[The problem]
Go through the data below and return each line where the string "family" occurs.

[Front-end code edit data]

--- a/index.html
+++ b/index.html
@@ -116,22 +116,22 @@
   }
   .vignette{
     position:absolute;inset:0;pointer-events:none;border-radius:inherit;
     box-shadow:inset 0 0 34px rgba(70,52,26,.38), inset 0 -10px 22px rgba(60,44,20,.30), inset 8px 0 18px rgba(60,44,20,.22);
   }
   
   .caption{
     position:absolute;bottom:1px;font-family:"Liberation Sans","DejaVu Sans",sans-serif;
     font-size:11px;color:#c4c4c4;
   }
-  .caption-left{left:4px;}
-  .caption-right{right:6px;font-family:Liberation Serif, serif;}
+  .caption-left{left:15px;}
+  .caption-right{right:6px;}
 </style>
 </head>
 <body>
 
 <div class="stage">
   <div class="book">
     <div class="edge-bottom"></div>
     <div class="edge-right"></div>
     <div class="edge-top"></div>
==
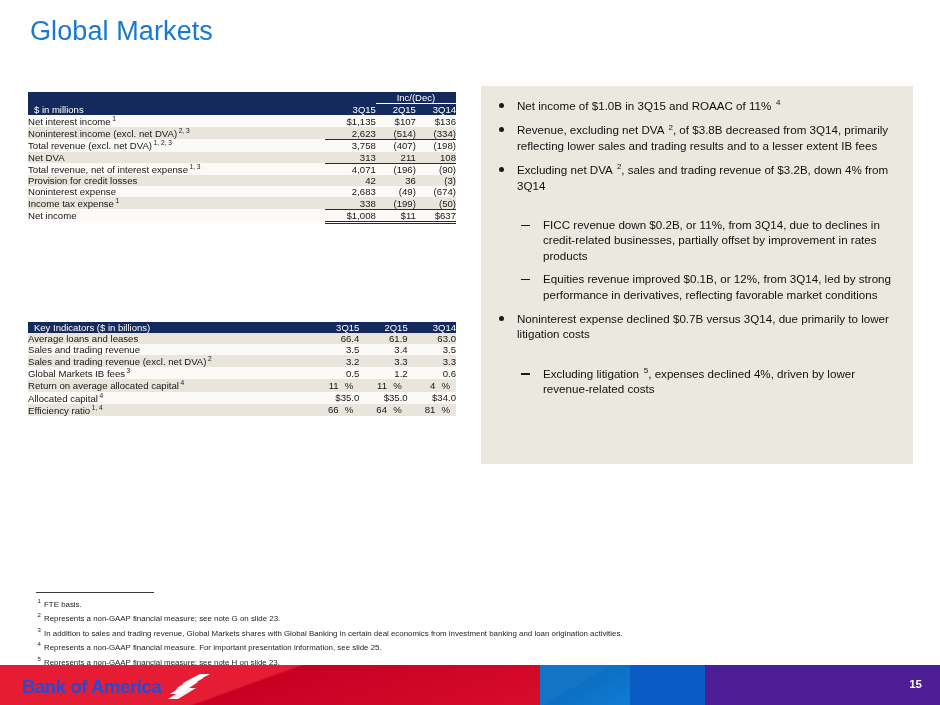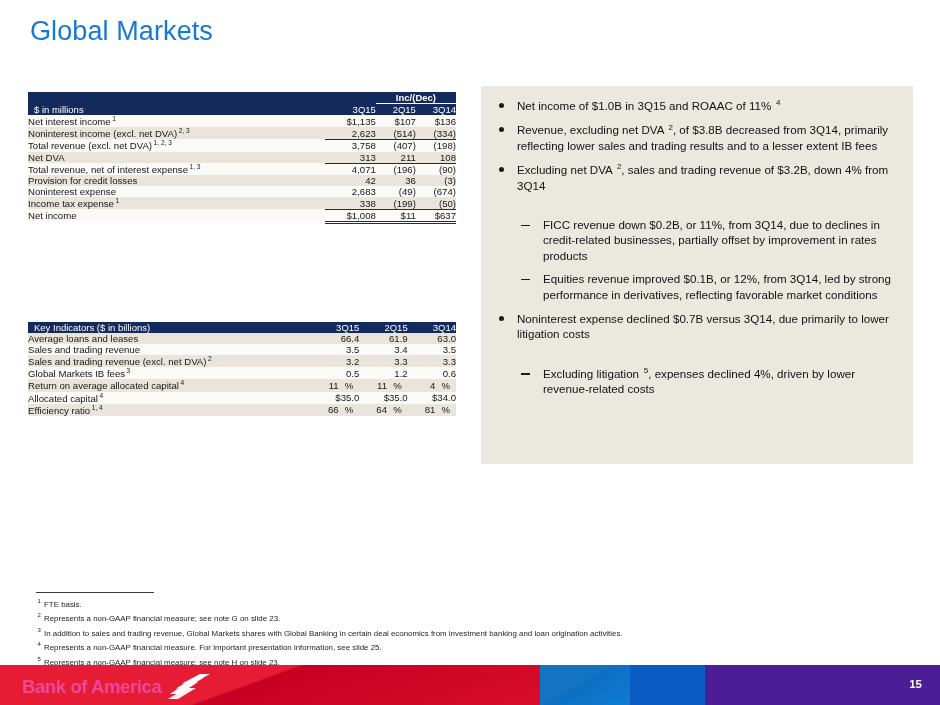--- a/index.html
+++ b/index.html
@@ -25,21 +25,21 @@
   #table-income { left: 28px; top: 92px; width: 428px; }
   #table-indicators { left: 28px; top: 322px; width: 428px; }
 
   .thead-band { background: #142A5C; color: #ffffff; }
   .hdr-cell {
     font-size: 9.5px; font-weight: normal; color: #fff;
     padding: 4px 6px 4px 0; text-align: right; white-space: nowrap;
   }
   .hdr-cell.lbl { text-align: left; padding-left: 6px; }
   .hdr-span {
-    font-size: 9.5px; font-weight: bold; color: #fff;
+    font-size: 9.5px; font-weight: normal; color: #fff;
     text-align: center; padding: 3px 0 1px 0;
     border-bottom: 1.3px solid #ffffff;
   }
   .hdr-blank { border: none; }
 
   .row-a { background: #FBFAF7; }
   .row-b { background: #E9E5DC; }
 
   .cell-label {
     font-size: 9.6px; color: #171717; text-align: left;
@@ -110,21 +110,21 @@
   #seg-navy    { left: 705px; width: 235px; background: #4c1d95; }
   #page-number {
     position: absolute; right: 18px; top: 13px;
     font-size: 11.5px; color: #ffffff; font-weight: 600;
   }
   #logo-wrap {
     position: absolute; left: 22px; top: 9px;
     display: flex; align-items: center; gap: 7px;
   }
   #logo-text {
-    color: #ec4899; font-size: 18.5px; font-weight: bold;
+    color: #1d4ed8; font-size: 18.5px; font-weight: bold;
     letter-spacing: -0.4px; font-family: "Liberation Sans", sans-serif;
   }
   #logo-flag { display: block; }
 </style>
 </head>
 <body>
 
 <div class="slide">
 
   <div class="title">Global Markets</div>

[Answer to this task]
     position:absolute;bottom:1px;font-family:"Liberation Sans","DejaVu Sans",sans-serif;
-  .caption-right{right:6px;font-family:Liberation Serif, serif;}
     letter-spacing: -0.4px; font-family: "Liberation Sans", sans-serif;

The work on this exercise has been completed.